Hinshaw's extra pay opaquely justified: bioethicist

Dr. James Talbot, a medical microbiologist, served as Alberta's chief medical officer of health from 2012 to 2015.

Talbot did not discuss additional pay for potential excessive overtime with Alberta government human resources personnel while he was in the role, he said.

The pandemic is an unprecedented situation that required public health officials to work a lot of overtime to properly respond to the emergency, so it's fair that Hinshaw was compensated for additional work, Talbot said.

Hinshaw's total compensation last year — about $591,545 — isn't out-of-line with what many medical specialists earn, he said. But her workload was likely comparable to that of her counterparts during this time, making her pay an outlier.

The Alberta government's justification for the additional pay is opaque, said Arthur Schafer, a bioethicist and founding director of the University of Manitoba's Centre for Professional and Applied Ethics.


Hinshaw was one of the best-paid in the country before the COVID-19 pandemic, and the provincial government hasn't explained why her pay is a national aberration, he explained.

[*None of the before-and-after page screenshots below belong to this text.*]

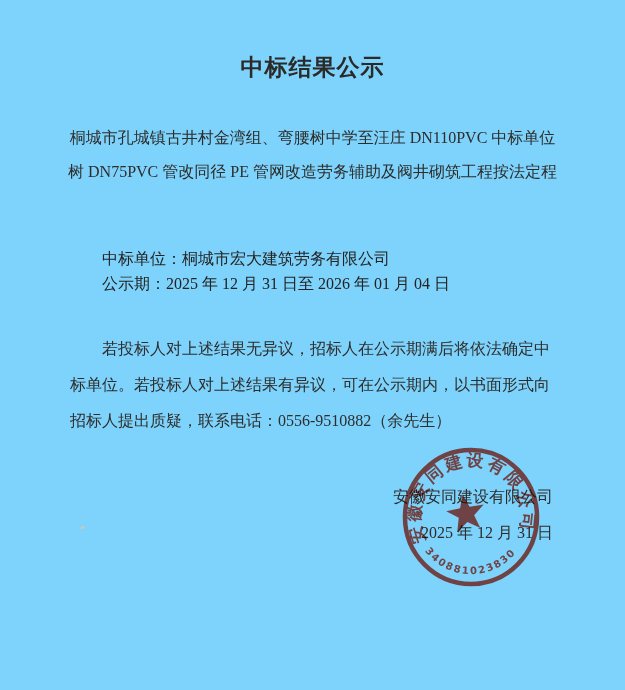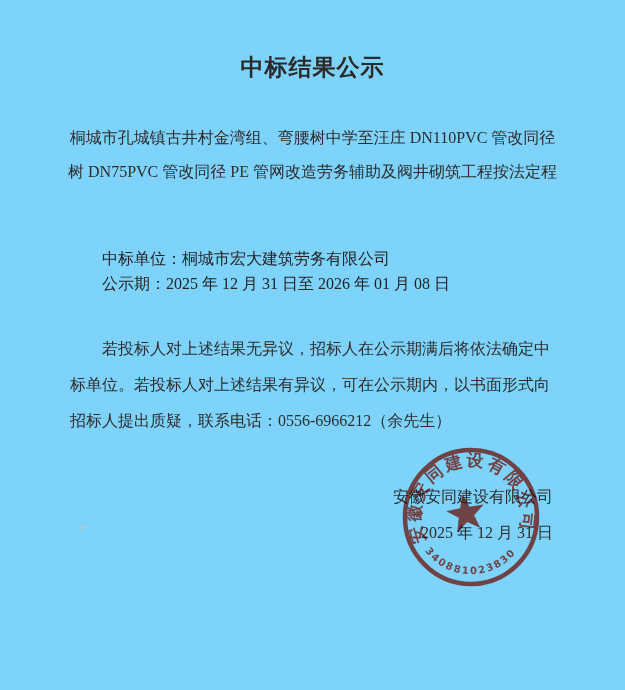"桐城市孔城镇古井村金湾组、弯腰树中学至汪庄 DN110PVC 管改同径" div.line { text: 管改同径 -> 中标单位 }
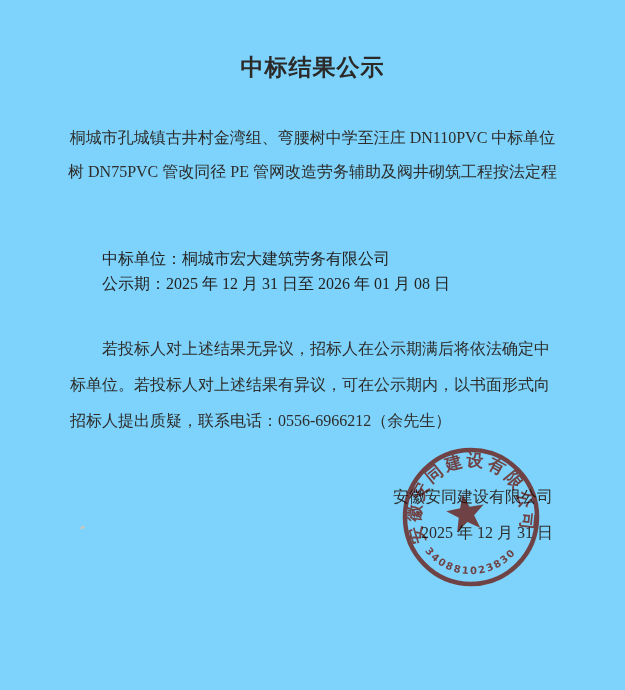"公示期：2025 年 12 月 31" div.line { text: 08 -> 04 }
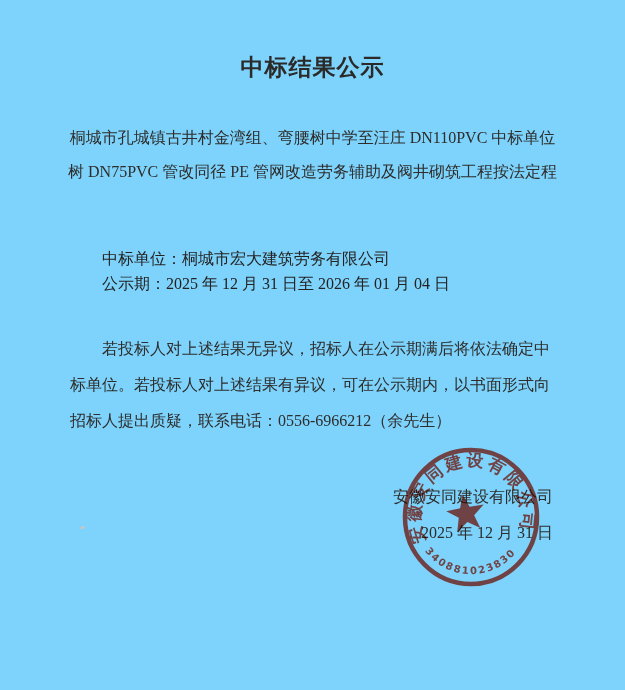"招标人提出质疑，联系电话：0556-6966212（余先生）" div.line { text: 0556-6966212 -> 0556-9510882 }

"They're blowing smoke in the public's face," Schafer said. "Top-level officials such as Dr. Hinshaw are not paid to work a 40-hour week. They're not salaried based on the number of hours they work. They're given very high remuneration."

Moving forward, Talbot expects medical officers of health — and doctors applying for those positions — to seek additional danger pay, or assurances of security from their respective provincial governments, given the public outrage and threats Hinshaw and her counterparts have faced.

"The amount of stress that that position was under across the country was also unprecedented," he said. "I was only peripherally involved, and I got death threats."

Since late May 2021, the Alberta government has paid Price Langevin and Associate, a private security firm, more than $262,000 to protect Hinshaw, according to the province's sole-source contracts diclosure database.